__Task item__.
Copy out the lines of the records below, and only those lines, from the one with "60 Inch Light" through the one with "total: 1940.65 -> 1851.82", exactly as they appear.

*** Opening Records provided ***

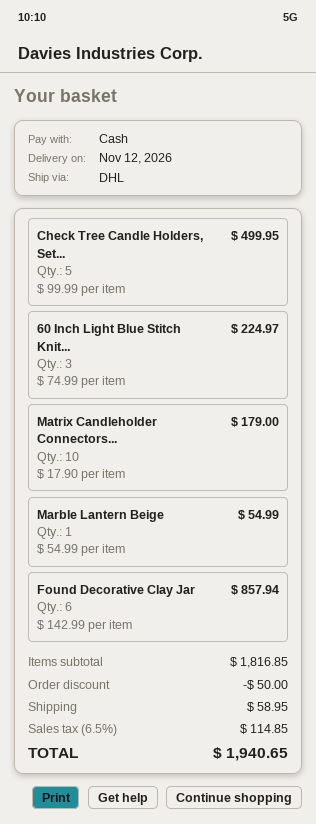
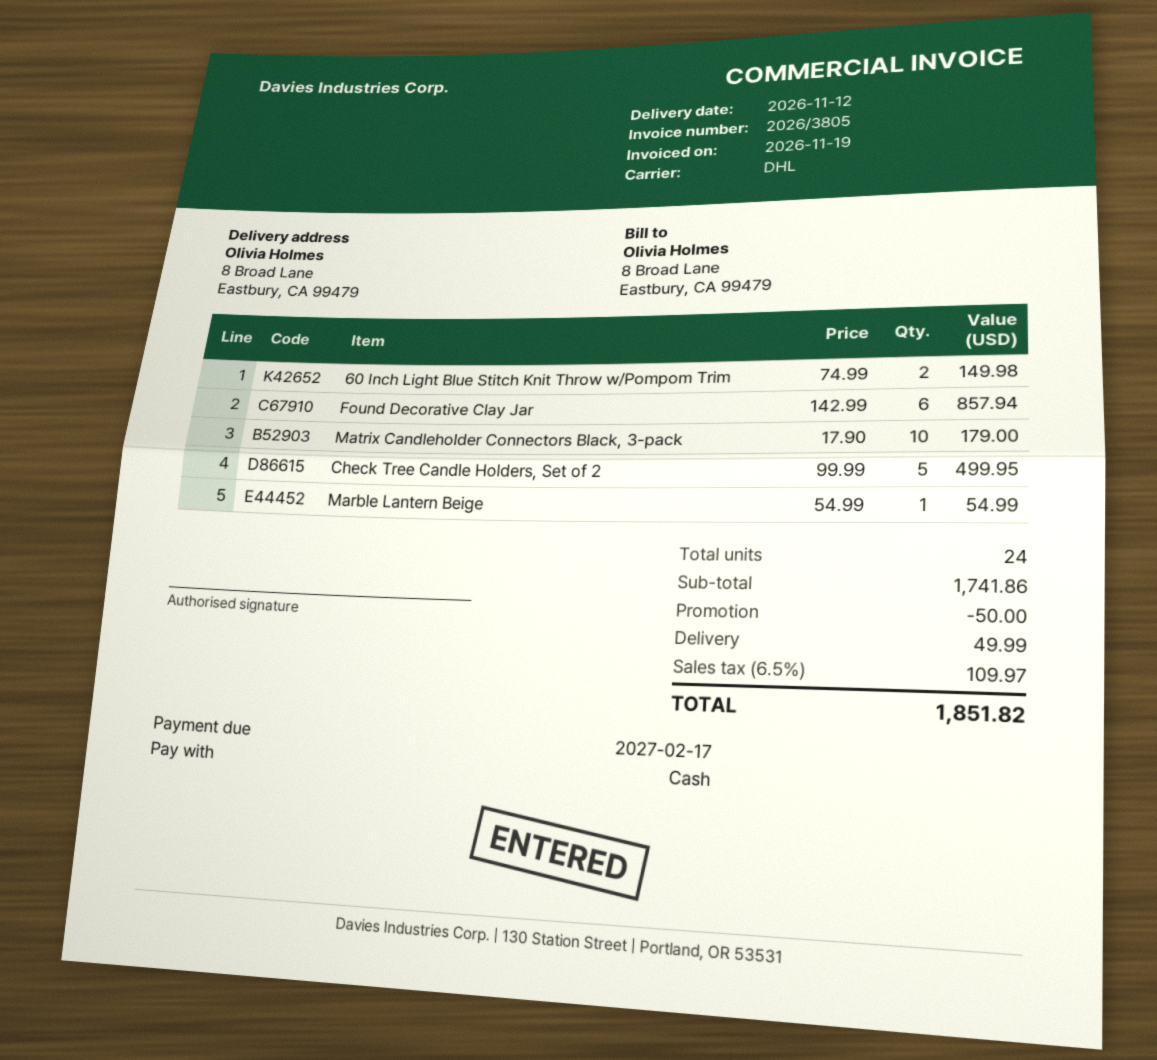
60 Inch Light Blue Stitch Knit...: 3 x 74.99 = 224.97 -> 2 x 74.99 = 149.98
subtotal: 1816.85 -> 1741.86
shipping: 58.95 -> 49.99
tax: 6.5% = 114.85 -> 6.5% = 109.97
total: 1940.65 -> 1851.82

*** Closing Records provided ***
*** Opening Records provided ***

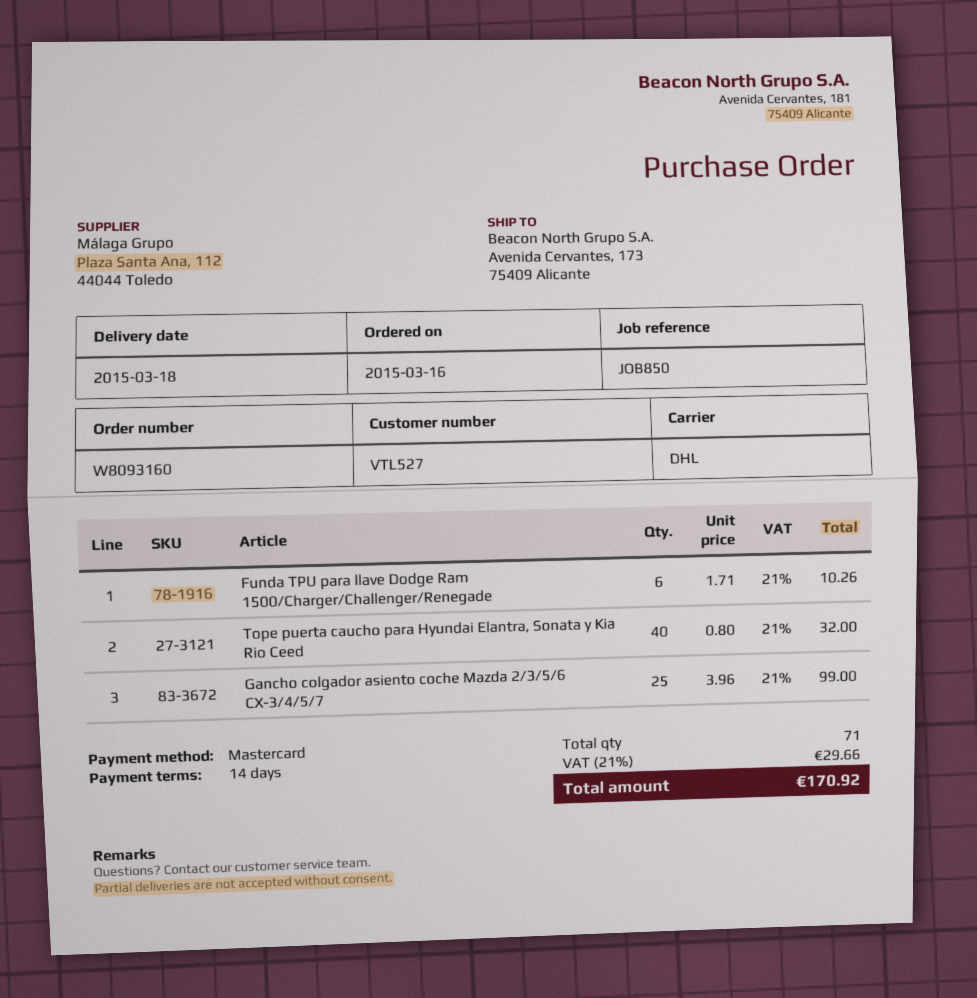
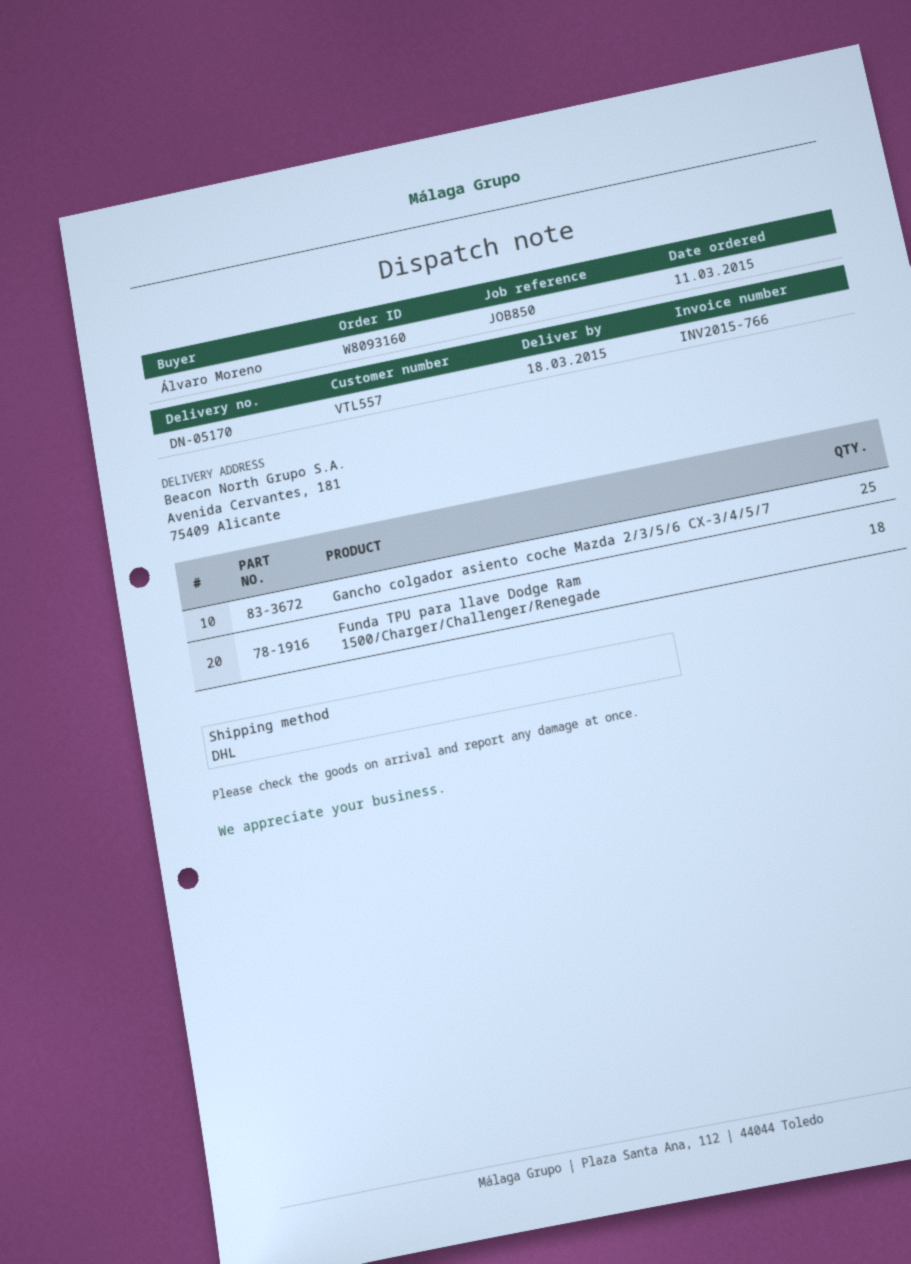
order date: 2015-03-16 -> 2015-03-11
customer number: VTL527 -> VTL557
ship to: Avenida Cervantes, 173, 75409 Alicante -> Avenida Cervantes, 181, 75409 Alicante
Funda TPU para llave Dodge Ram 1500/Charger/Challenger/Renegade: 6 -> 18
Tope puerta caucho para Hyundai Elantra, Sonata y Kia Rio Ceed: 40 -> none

*** Closing Records provided ***

__Finished task__.
60 Inch Light Blue Stitch Knit...: 3 x 74.99 = 224.97 -> 2 x 74.99 = 149.98
subtotal: 1816.85 -> 1741.86
shipping: 58.95 -> 49.99
tax: 6.5% = 114.85 -> 6.5% = 109.97
total: 1940.65 -> 1851.82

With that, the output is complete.